Inflation and economic uncertainty is affecting many in Canada. One way that we’re seeing this manifested is in people deciding to eat out less. People are opting to prepare their own meals more and more, probably more than at any time in the past twenty to thirty years.
And frozen foods are a popular option, especially for people used to eating out because they don’t like to cook or they don’t know how to do it well. Sounds like a recipe for companies to increase their offerings in terms of frozen food at the grocery store doesn’t it? But that’s not what Nestle is doing. Instead the Swiss based company, a member of the WEF and with Bill Gates as a noted shareholder, they will be removing some of their most popular products from Canadian shelves over the next six months.

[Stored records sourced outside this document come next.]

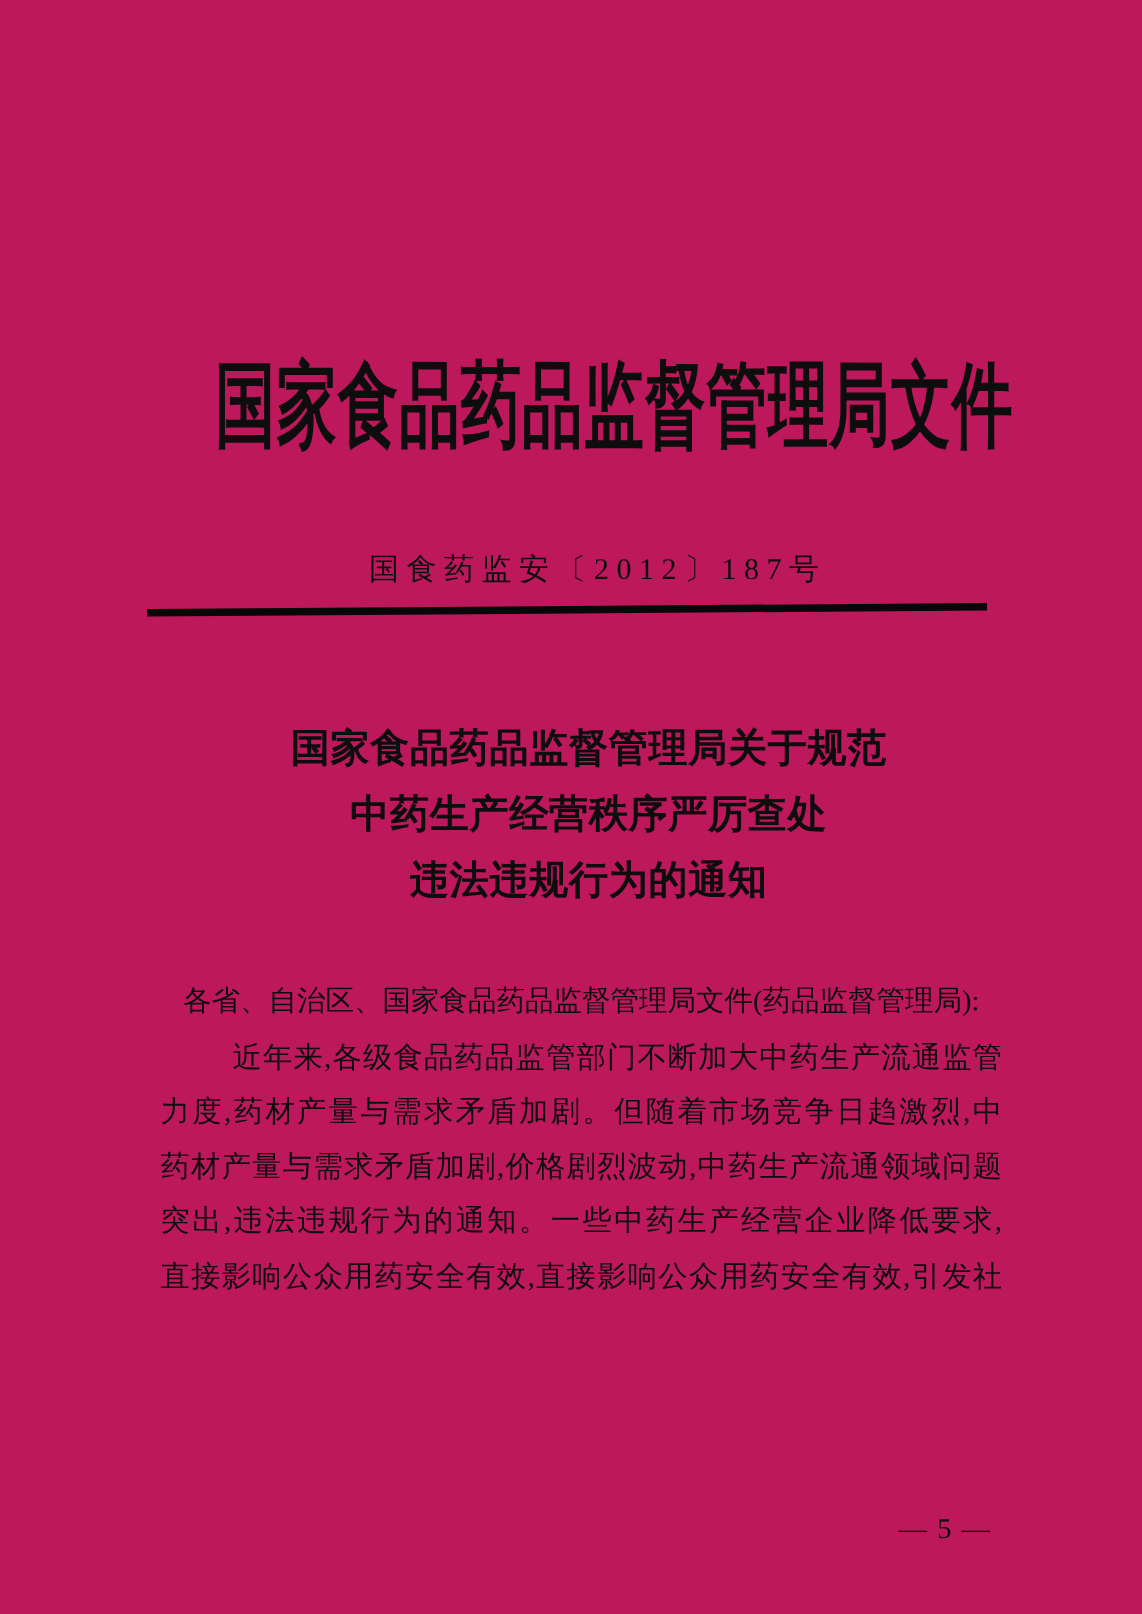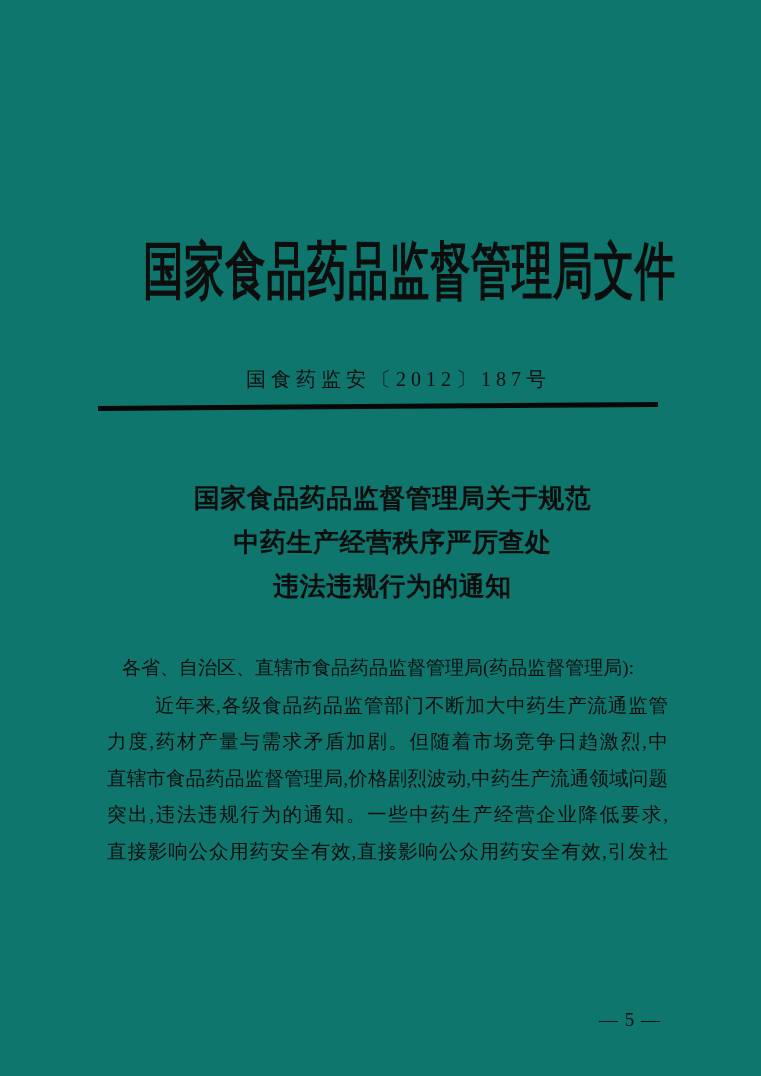"国家食品药品监督管理局文件" .page { background: #0f766e -> #be185d }
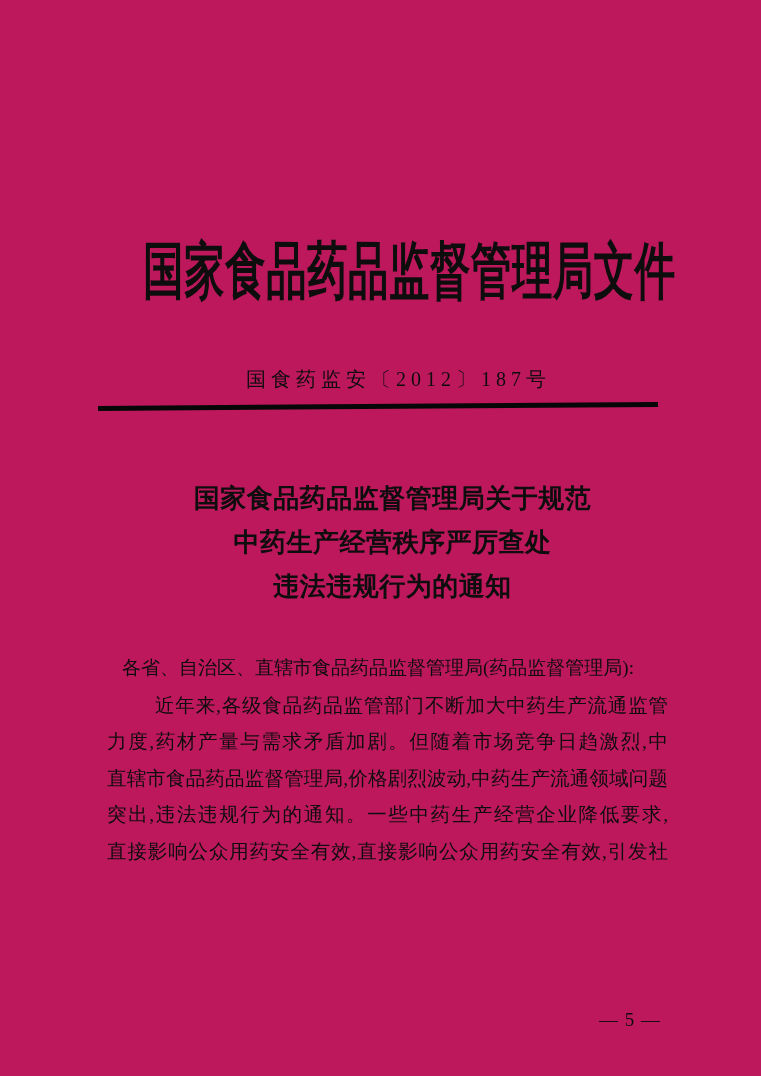"各省、自治区、直辖市食品药品监督管理局(药品监督管理局):" div.salutation { text: 直辖市食品药品监督管理局 -> 国家食品药品监督管理局文件 }
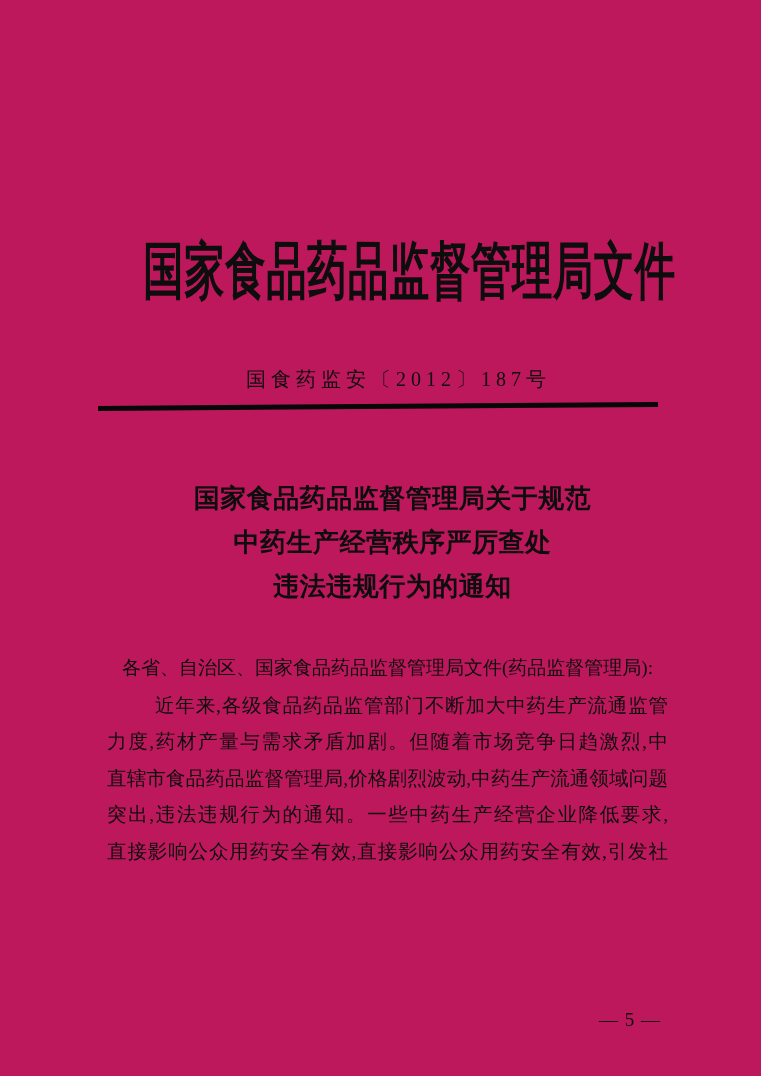"直辖市食品药品监督管理局,价格剧烈波动,中药生产流通领域问题" div.para-line { text: 直辖市食品药品监督管理局 -> 药材产量与需求矛盾加剧 }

Welcome to the the transitionary phase of the (sic) ‘great’ reset as we move into Klaus Schwab’s fourth industrial revolution, something I refer to as the fourth reich. A few years back the WEF came out with a branding statement: “You will own nothing and be happy”. That’s the road they have us on, but before having us owning nothing, they first have to accustom us to having less. And one of the things we’ll have less and less of in the coming years is choice.
Here’s a little economics 101 primer that most know, either because they’ve learned it or by simple intuition. In a free market economy buisnesses create services and products that chase consumer dollars. If you have a popular product that people are buying, then your company succeeds. This is what Nestle has done with their frozen pizzas and frozen dinners.
So what we have here is Nestle basically saying: “Damn, we have popular products in a sector that is only going to be getting more popular in the future, let’s pull them. Yeah, that makes good business sense”.
Let’s cut right to the chase here shall we. Klaus Schwab stated it quite clearly recently when addressing the G20 Summit in Bali Indonesia. This is the transitionary phase, and they’re endeavouring to move us into their planned dystopian globalist future incrementally, so there are going to be lots of changes coming. But these changes will be slow and steady so as not to promote any serious backlash.
Farmers are being hammered by increased costs for fertilizers and diesel. The government in the Netherlands is seizing farms that have been run by families for generations, even hundreds of years. There is going to be less food and thus less choice for consumers in the years to come. With Ukraine accepting US and German tanks there’s the very real potential for an escalation in that conflict just as planting season starts in a country that supplies a lot of the world’s wheat.
Restaurants are already struggling, I won’t be surprised if sometime in the years ahead customers will be asked: “Do you want crickets with your plant based burger”?